### Data section

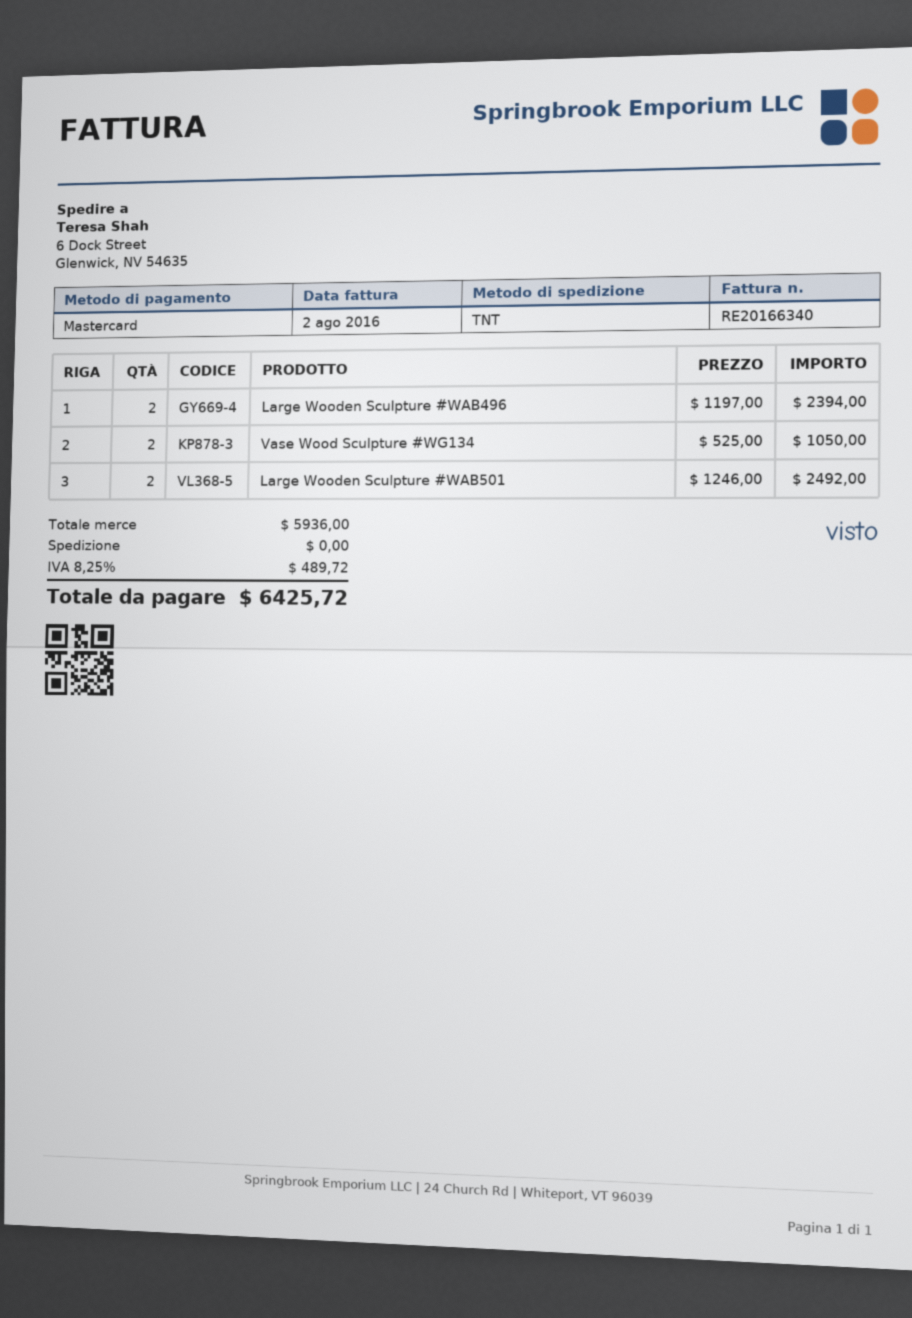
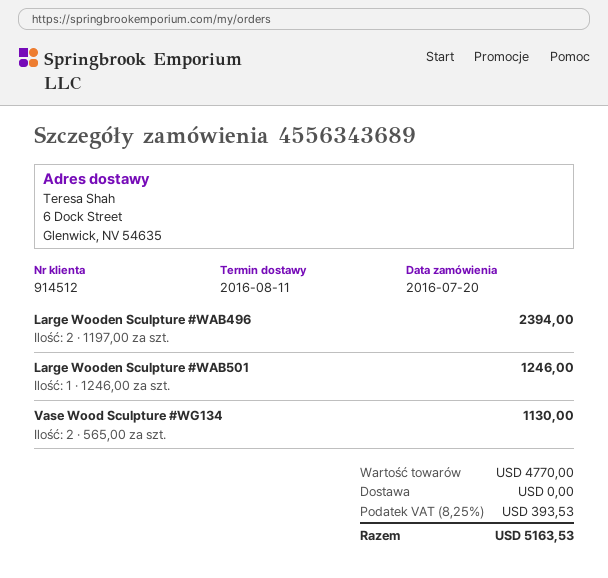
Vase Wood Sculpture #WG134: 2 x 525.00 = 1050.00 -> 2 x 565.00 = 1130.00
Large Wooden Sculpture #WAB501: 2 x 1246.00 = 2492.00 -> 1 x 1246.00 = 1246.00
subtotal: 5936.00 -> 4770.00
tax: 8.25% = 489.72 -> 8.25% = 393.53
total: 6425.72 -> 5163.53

######
### Data section

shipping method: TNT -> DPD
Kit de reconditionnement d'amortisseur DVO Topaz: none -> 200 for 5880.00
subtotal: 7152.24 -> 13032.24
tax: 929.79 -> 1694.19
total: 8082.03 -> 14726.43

######

## Your goal
Your answer should consist of the lines of the listing that contain "subtotal", copied as they stand.

## Result for this task
subtotal: 5936.00 -> 4770.00
subtotal: 7152.24 -> 13032.24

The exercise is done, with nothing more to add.